5. Check inetd.conf (in /etc ?) to make sure it's not starting up any services you haven't directly authorized. A good inetd.conf usually has most of the "services" listed commented out. I believe that Linux uses xinetd, so turn that off too.

6. Don't install programs packages/groups that you aren't even using. A lot of times, the initial installer drops in a lot of programs you will probably never use, but is nicely there to be user-friendly.

7. If you may, compile your own programs/packages. This way, YOU control who built the program from what sources instead of trusting somebody upstream to have done it right without sneaking something in. This also means YOU control what features get turned on in the program you're using. Generally, Linux programs come precompiled for a generic Pentium II-class cpu with all the possible to use features turned on. This wastes disk space, memory, and expands your exploit possibilities.

5. Use OpenOffice as much as you can instead of Microsoft Office to avoid the random new virus/worm that could come through by file. But if you can, use just simple text files instead of fancy "Word" docs just to send memos and such.
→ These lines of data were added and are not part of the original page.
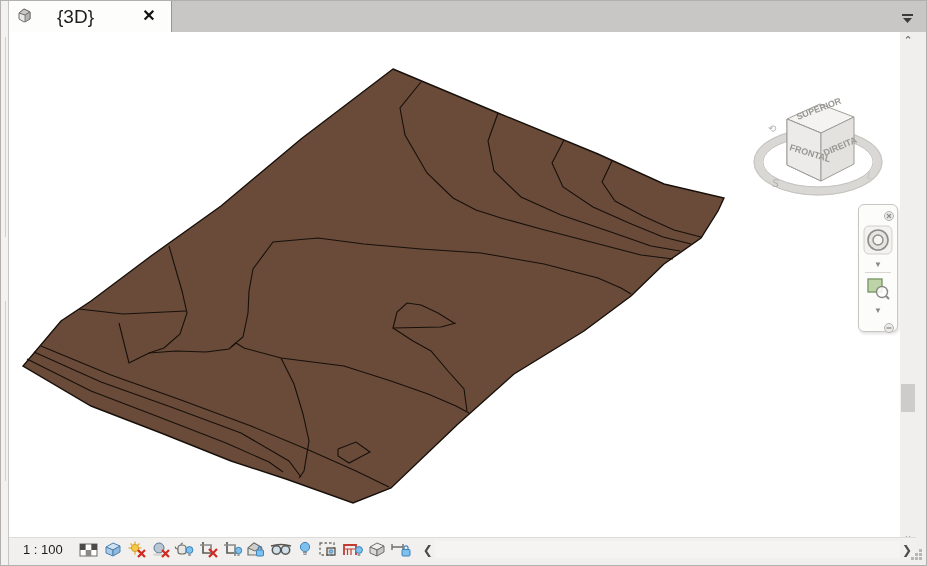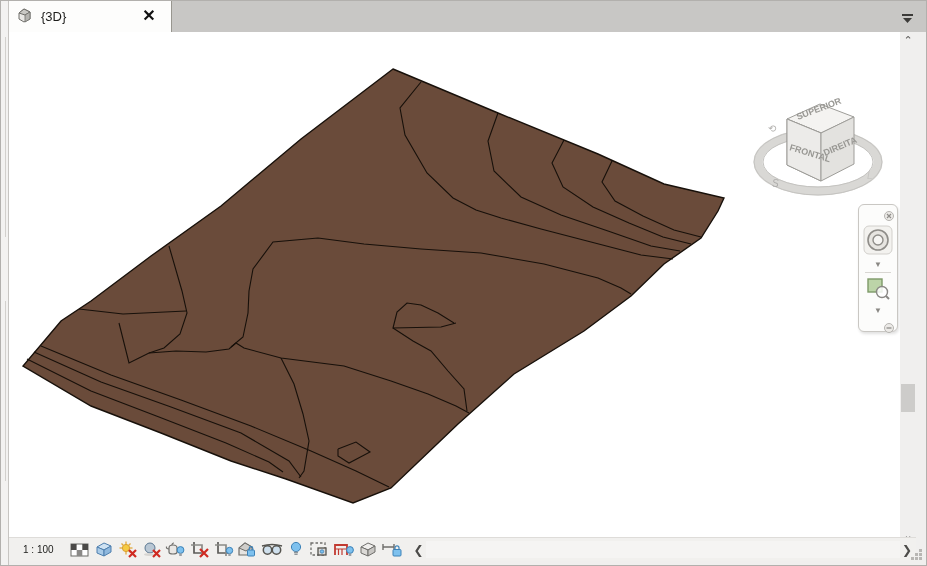--- a/index.html
+++ b/index.html
@@ -6,21 +6,21 @@
   .window{position:relative;width:927px;height:566px;background:#f0efee;border:1px solid #b2b0ad;
           box-sizing:border-box;overflow:hidden;}
   
   .left-strip{position:absolute;left:0;top:0;width:7px;height:100%;background:#f3f2f1;
               border-right:1px solid #c7c5c2;}
   .left-strip .seg{position:absolute;left:4px;width:1px;background:#d2d0cd;}
   
   .tab-bar{position:absolute;left:8px;right:0;top:0;height:31px;background:#c8c7c5;}
   .tab{position:absolute;left:0;top:0;width:162px;height:31px;background:#fdfdfc;
        border-right:1px solid #98968f;display:flex;align-items:center;cursor:default;}
-  .tab-title{font-size:13px;color:#1d1d1b;margin-left:8px;text-align:center;}
+  .tab-title{font-size:19px;color:#1d1d1b;margin-left:24px;text-align:center;}
   .tab-close{position:absolute;right:14px;top:6px;width:16px;height:18px;font-size:16px;
              line-height:18px;text-align:center;color:#111;font-weight:bold;cursor:pointer;}
   .tab-house{margin-left:7px;}
   .tabbar-caret{position:absolute;right:12px;top:9px;cursor:pointer;}
   
   .viewport{position:absolute;left:8px;top:31px;width:893px;height:505px;background:#ffffff;overflow:hidden;}
   #terrain-svg{position:absolute;left:0;top:0;}
   
   .viewcube{position:absolute;left:737px;top:52px;width:145px;height:120px;}
   
@@ -36,21 +36,21 @@
   .vscroll{position:absolute;right:10px;top:31px;bottom:21px;width:16px;background:#f0efee;}
   .vscroll .arrow{position:absolute;left:0;width:16px;height:17px;color:#5d5c5a;font-size:11px;
                   text-align:center;line-height:17px;cursor:pointer;}
   .vscroll .arrow.up{top:0;}
   .vscroll .arrow.down{bottom:0;}
   .vscroll .thumb{position:absolute;left:1px;width:14px;height:28px;top:352px;background:#cdcccа;
                   background:#cdccca;cursor:pointer;}
   
   .bottom-bar{position:absolute;left:8px;right:10px;bottom:4px;height:23px;background:#f1f0ee;
               border-top:1px solid #dedcd9;display:flex;align-items:center;}
-  .scale-label{font-size:10px;color:#1c1c1a;margin:0 14px 0 14px;white-space:nowrap;cursor:pointer;}
+  .scale-label{font-size:13px;color:#1c1c1a;margin:0 14px 0 14px;white-space:nowrap;cursor:pointer;}
   .vcb-btn{width:24px;height:20px;display:flex;align-items:center;justify-content:center;cursor:pointer;}
   .hscroll-left{font-size:12px;color:#4c4b49;margin-left:10px;cursor:pointer;}
   .hscroll-track{flex:1;height:17px;background:#f5f4f3;margin:0 2px;position:relative;cursor:pointer;}
   .hscroll-right{font-size:12px;color:#4c4b49;margin-right:4px;cursor:pointer;}
   .corner-grip{position:absolute;right:2px;bottom:3px;width:14px;height:14px;}
 </style>
 </head>
 <body>
 
 <div class="window">

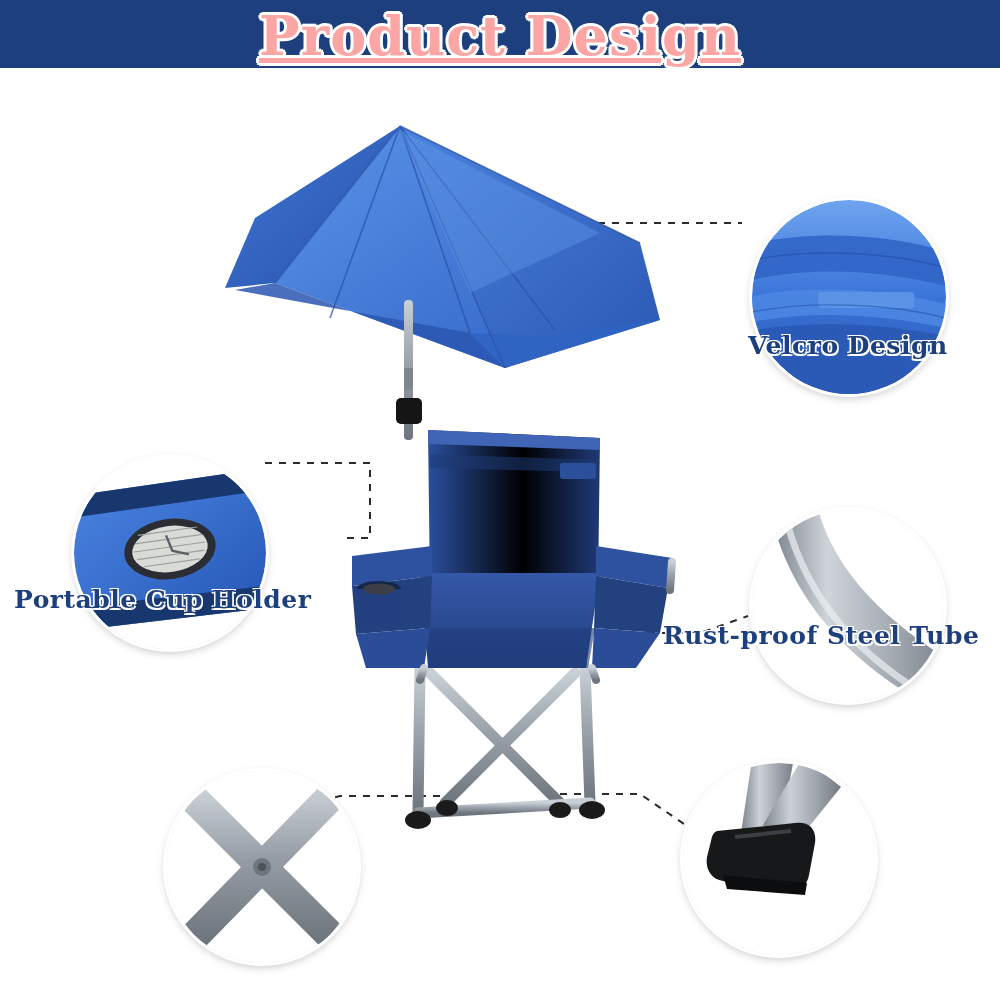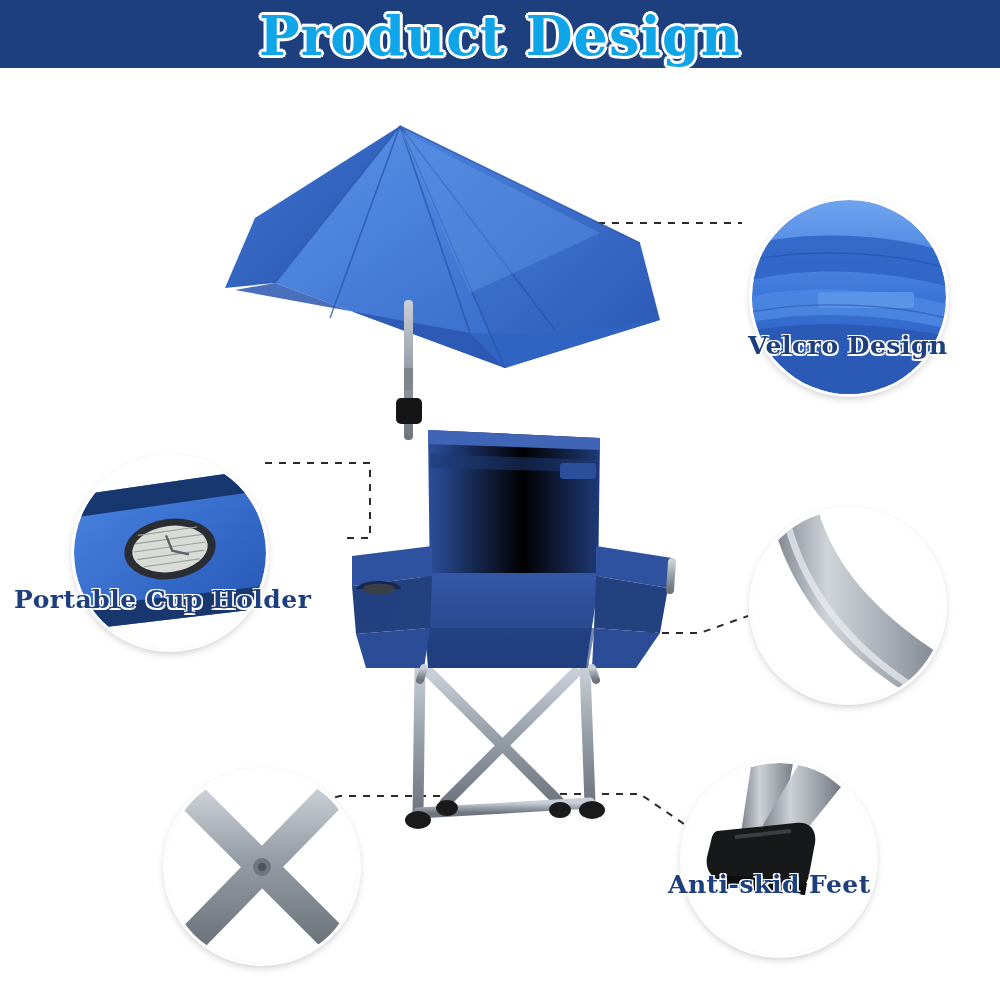--- a/index.html
+++ b/index.html
@@ -10,31 +10,32 @@
     overflow:hidden;
     position:relative;
   }
   
   #header{
     position:absolute;left:0;top:0;width:1000px;height:72px;
     background:#1d3f7d;
     display:flex;align-items:center;justify-content:center;
   }
   #header-title{
-    color:#0ea5e9;
+    color:#fca5a5;
     font-family:"DejaVu Serif", serif;
     font-weight:bold;
     font-size:54px;
     letter-spacing:1px;
     text-shadow:
       -2px -2px 0 #ffffff, 2px -2px 0 #ffffff,
       -2px  2px 0 #ffffff, 2px  2px 0 #ffffff,
       -3px 0 0 #ffffff, 3px 0 0 #ffffff,
       0 -3px 0 #ffffff, 0 3px 0 #ffffff;
     white-space:nowrap;
+    text-decoration:underline;
   }
   
   #stage{position:absolute;left:0;top:68px;width:1000px;height:928px;background:#ffffff;}
   svg.layer{position:absolute;left:0;top:0;width:1000px;height:928px;}
   
   .callout-label{
     position:absolute;
     color:#1d3f7d;
     font-family:"DejaVu Serif", serif;
     font-weight:bold;
@@ -257,20 +258,21 @@
           <stop offset="100%" stop-color="#6d747d"></stop>
         </linearGradient>
       </defs>
       <g clip-path="url(#cpS)">
         <rect width="192" height="192" fill="#ffffff"></rect>
         <path d="M16,-10 C30,70 78,140 176,196 L214,160 C120,106 74,48 62,-18 Z" fill="url(#sG)"></path>
         <path d="M30,-10 C44,66 86,132 172,184" stroke="#e8ebee" stroke-width="7" fill="none" opacity=".75"></path>
       </g>
     </svg>
   </div>
+  <div class="callout-label" id="label-steel">Rust-proof Steel Tube</div>
 
   <div class="bubble" id="bubble-frame">
     <svg width="192" height="192" viewBox="0 0 192 192">
       <defs>
         <clipPath id="cpX">
             <circle cx="96" cy="96" r="96"></circle>
           </clipPath>
         <linearGradient id="xG" x1="0" y1="0" x2="0" y2="1">
           <stop offset="0%" stop-color="#cdd2d8"></stop>
           <stop offset="45%" stop-color="#959ca5"></stop>
@@ -304,15 +306,14 @@
       <g clip-path="url(#cpF)">
         <rect width="192" height="192" fill="#ffffff"></rect>
         <path d="M70,-10 L112,-10 L96,74 L58,70 Z" fill="url(#fG)"></path>
         <path d="M120,-6 L158,24 L108,86 L80,62 Z" fill="url(#fG)"></path>
         <path d="M34,68 L112,60 C126,58 134,66 132,80 L126,112 C124,124 114,130 102,128 L40,118 C28,116 22,106 24,94 L28,78 C29,72 31,69 34,68 Z" fill="#17181a"></path>
         <path d="M40,112 L124,120 L122,132 L44,126 Z" fill="#0c0d0f"></path>
         <path d="M52,74 L108,68" stroke="#3b3e43" stroke-width="4" fill="none"></path>
       </g>
     </svg>
   </div>
-  <div class="callout-label" id="label-feet">Anti-skid Feet</div>
 
 </div>
 
 </body></html>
There maybe some more, but that's about as safe as it gets.

I personally don't run cpu/resources wasting av/spyware scanning software anymore on my Windows desktop because I've haven't had a problem in years by practicing the above.

 

Nice post NuShrike !

Turning off html in email as a default is smart advice. Along the same lines, I refuse to read simple email sent as word documents, even though I am not vulnerable to scripting exploits.

Off-topic, but my primary computer is a mac notebook. Unix goodness, wonderful interface, and two programs I refuse to give up: a program launcher called launchBar, and an info organizer called stickyBrain.